Hello @chenjason7026,

Thanks for posting in the Isaac ROS forum!

I’ll address your questions below.

  1. Should we use one high-level prompt for the whole long-horizon task?
    This may work if the checkpoint was trained or fine-tuned with similar whole-task language annotations and demonstrations. GR00T is conditioned on the language prompt provided in the observation, so prompt wording should match the type of instructions used during training/fine-tuning.

  2. Should we use skill-level re-prompting with an external Task Manager / Behavior Tree?
    For explicit multi-stage tasks, this is usually the more controllable deployment pattern. Since the N1.6 policy/ZMQ server is stateless at the task level, an external task manager can track subgoal completion and send the next subgoal prompt through ZMQ.

  3. Does the ZMQ inference server keep task-level memory across requests?
    No. Treat the ZMQ server as a policy inference service, not a task-level planner.
    Each get_action() request should be treated as conditioned on the current observation and the language prompt included in that request. The official Policy API states that the policy is currently stateless, and the ZMQ server forwards get_action requests to
    the policy.

  4. If a skill succeeds before all actions in the returned action chunk are executed, can we discard the remaining chunk and send a new
    request?
    Yes.

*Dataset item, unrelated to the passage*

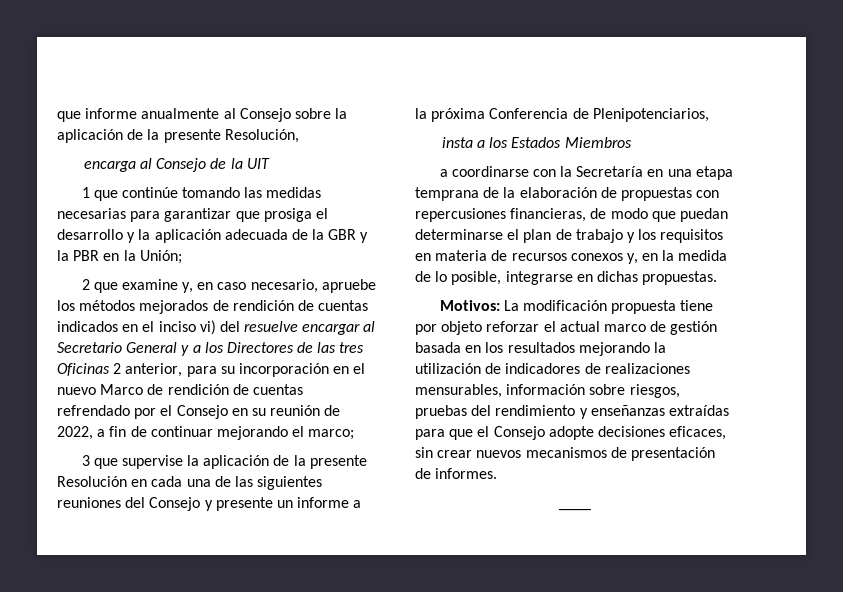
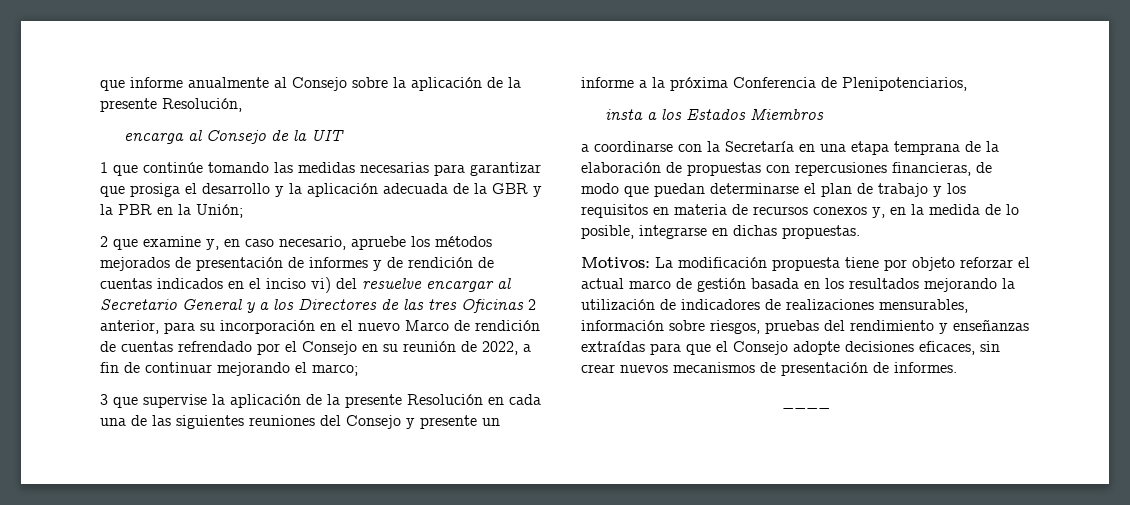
- 2 que examine y, en caso necesario, apruebe los métodos mejorados de rendición de cuentas indicados en el inciso vi) del resuelve encargar al Secretario General y a los Directores de las tres Oficinas 2 anterior, para su incorporación en el nuevo Marco de rendición de cuentas refrendado por el Consejo en su reunión de 2022, a fin de continuar mejorando el marco;
+ 2 que examine y, en caso necesario, apruebe los métodos mejorados de presentación de informes y de rendición de cuentas indicados en el inciso vi) del resuelve encargar al Secretario General y a los Directores de las tres Oficinas 2 anterior, para su incorporación en el nuevo Marco de rendición de cuentas refrendado por el Consejo en su reunión de 2022, a fin de continuar mejorando el marco;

That is acceptable and is a normal receding-horizon style of deployment.
    If the subgoal is complete, you can discard the unused part of the action chunk and request a new chunk with the next subgoal prompt. Make sure your downstream controller does not keep executing stale queued commands, and make sure the next request uses the latest observation.

Recommended pattern:

  • Use external task logic for long-horizon sequencing.
  • Send one subgoal prompt at a time.
  • Execute only the needed prefix of the returned action chunk.
  • Re-query at skill boundaries or when the scene state changes.
  • Do not rely on the ZMQ server to remember previous subgoals.